The energy in Vietnam today is absolutely remarkable, and the transformation is nothing short of amazing. In the years since we lifted the embargo and normalized relations, Vietnam has become a modern nation and an important partner of the United States. And when you talk to the young people in Vietnam, you can feel the enthusiasm for the potential of the future: 65 percent under the age of 35.

This isn’t just Vietnam’s story. This dynamism, energy, transformation – similar stories can be told throughout Southeast Asia. I was at the Malaysian entrepreneurial fair that they had last year, summit, and it was just stunning: 15,000 kids cheering like at a rock concert, excited about entrepreneurial activity and possibilities. And the year – in 1984 – that was the year that the US-ABC was founded – the annual GDP of the 10 countries that are now ASEAN was about $220 billion in today’s dollars. Today, that GDP has grown more than 10 times over to more than $2.4 trillion.

Now, it’s not a coincidence that President Obama and the Secretary of Commerce Penny Pritzker and U.S. Trade Represent Mike Froman and I have all individually made a trip to one or more of the ASEAN states just within the past six months. Roughly $100 billion of exports to Southeast Asia every year, and every year that supports millions of jobs both there in the region as well as right here on our own shores.

Now, I don’t need to convince you probably – most of the leaders here – of these enormous opportunities. But for the folks who are tuning in tonight to understand what this is about, I want them to understand that enormous business opportunities exist throughout ASEAN, and all of you here are already the choir, so I don’t need to preach further.

I don’t need to remind you also that our embassies are there to help you, and I want you to understand that, from the ambassadors on down. We have a number of the ambassadors here tonight representing the countries of ASEAN. I know many of your businesses work with our ambassadors every single day. We’ve worked to bring about a billion dollars in business deals throughout the ASEAN region, including the largest – in billions, multiple billions – which we have been working towards, including the largest single commercial aircraft sale in Boeing’s history to Indonesia’s Lion Air. And our then-ambassador Scot Marciel played a critical role in helping Boeing to secure that deal which ultimately is worth almost $23 billion.

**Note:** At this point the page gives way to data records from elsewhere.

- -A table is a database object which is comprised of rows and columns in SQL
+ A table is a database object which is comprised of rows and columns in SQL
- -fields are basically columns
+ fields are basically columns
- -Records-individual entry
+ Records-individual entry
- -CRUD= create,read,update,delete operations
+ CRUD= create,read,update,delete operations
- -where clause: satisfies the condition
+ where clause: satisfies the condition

So what we need to focus on today is how do we make sure this growth continues. As you sit around your tables tonight, as you enjoy this dinner, as you think about the next years, think about that, because it’s not a given. There are still many places in the region where steep tariffs and unclear rules of the road breed uncertainty and stifle the flow of goods and ideas. And that will tampen down the capacity to keep on keeping on what we’re doing.

There are places where businesses don’t have access to the financing that they need to get off the ground, where infrastructure challenges like crumbling roads and inadequate internet and inconsistent power grids prevent businesses from reaching markets. Now, we can’t – I certainly can’t and I don’t know anybody here who can – just wave a magic wand and address all of these challenges tomorrow. But there are steps that we can take together in order to help bring about a more prosperous future for both the United States and our ASEAN partners, and I’ll be very, very quick.

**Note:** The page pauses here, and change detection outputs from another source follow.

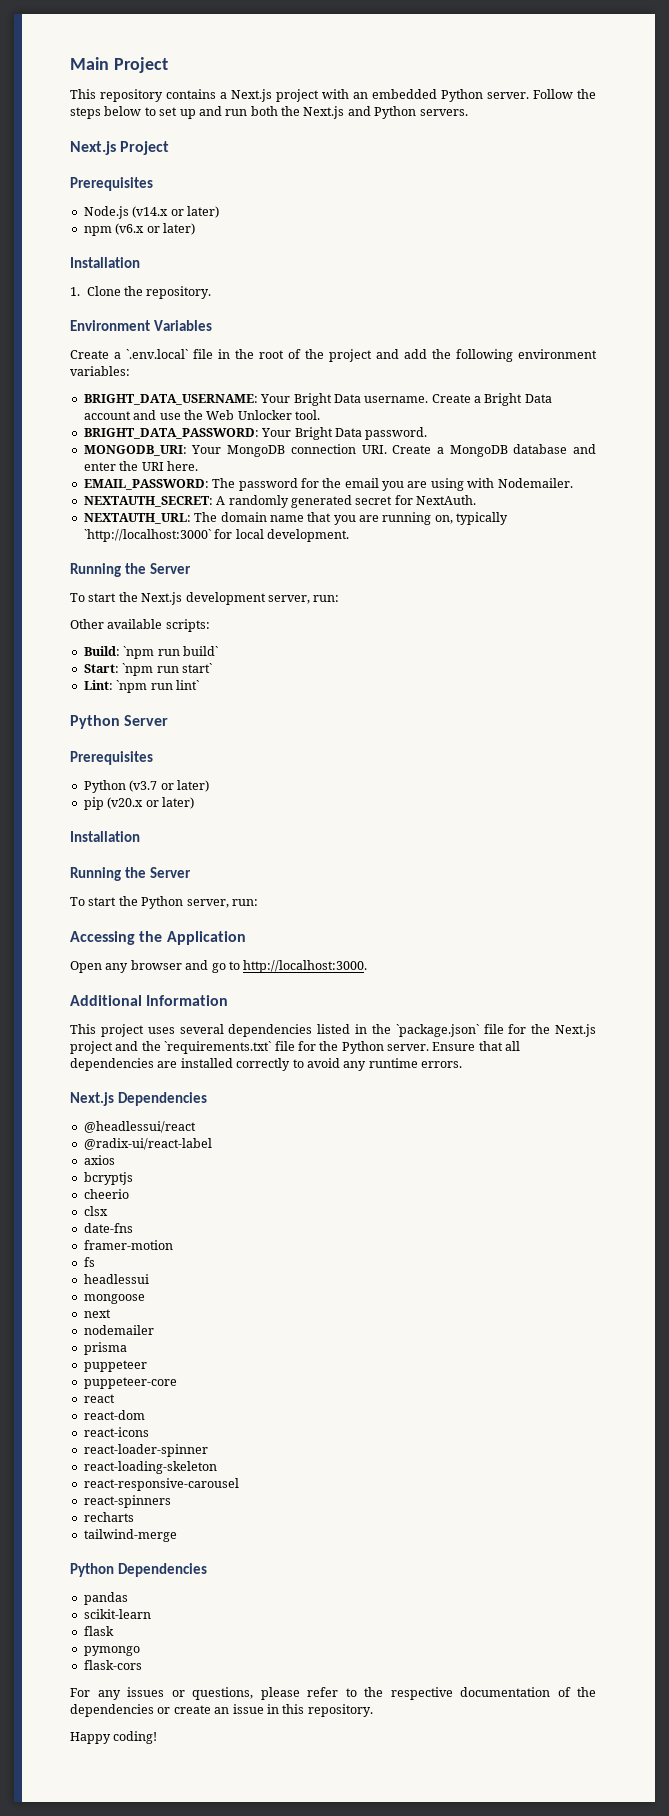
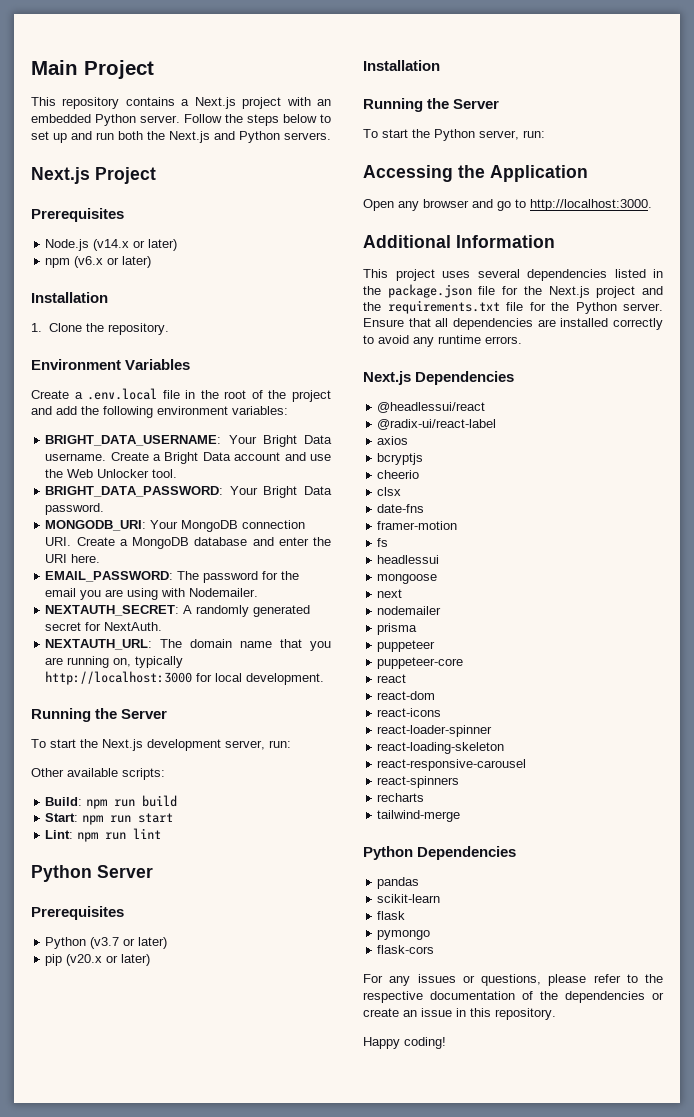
- Create a `.env.local` file in the root of the project and add the following environment variables:
+ Create a .env.local file in the root of the project and add the following environment variables:
- NEXTAUTH_URL: The domain name that you are running on, typically `http://localhost:3000` for local development.
+ NEXTAUTH_URL: The domain name that you are running on, typically http://localhost:3000 for local development.
- Build: `npm run build`
- Start: `npm run start`
- Lint: `npm run lint`
+ Build: npm run build
+ Start: npm run start
+ Lint: npm run lint
- This project uses several dependencies listed in the `package.json` file for the Next.js project and the `requirements.txt` file for the Python server.
+ This project uses several dependencies listed in the package.json file for the Next.js project and the requirements.txt file for the Python server.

First and foremost, as any business leader would agree, freer markets create more opportunity, more competition, more growth, more dynamism, and more innovation. And we need to do more to open up trade and investment in every corner of the globe, and particularly in that region. Every one of you knows the enormous difference that the Trans-Pacific Partnership agreement – one that includes a number of ASEAN countries – could make. Just this afternoon, I hosted a lunch with Vietnam’s Deputy Prime Minister and Foreign Minister Pham Binh Minh, and we spoke at length about the potential of this agreement and how urgently we need to get it off the ground, and he agreed. The TPP is a state-of-the-art, 21st century trade agreement that will connect more than 40 percent of the global GDP and one-third of global trade, and it raises the standards. It brings everybody up, not a race to the bottom. It’s consistent with our shared economic interests and our shared strategic interests, and it’s rooted in our shared values.

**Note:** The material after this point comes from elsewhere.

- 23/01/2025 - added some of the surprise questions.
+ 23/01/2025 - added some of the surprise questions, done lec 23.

And it’s about promoting stability in this dynamic region and also establishing a fair and transparent framework that enables countries throughout the region to deepen their economic integration and grow in harmony. We need to make it happen, folks, and we can’t do it without you. We need you to help make the case for TPP with the Congress and with the American people, and we need you to make the phone calls and set up the meetings and do all you can to get Capitol Hill on board. And this is a battle we need to prepare for and it’s a battle we absolutely need to win.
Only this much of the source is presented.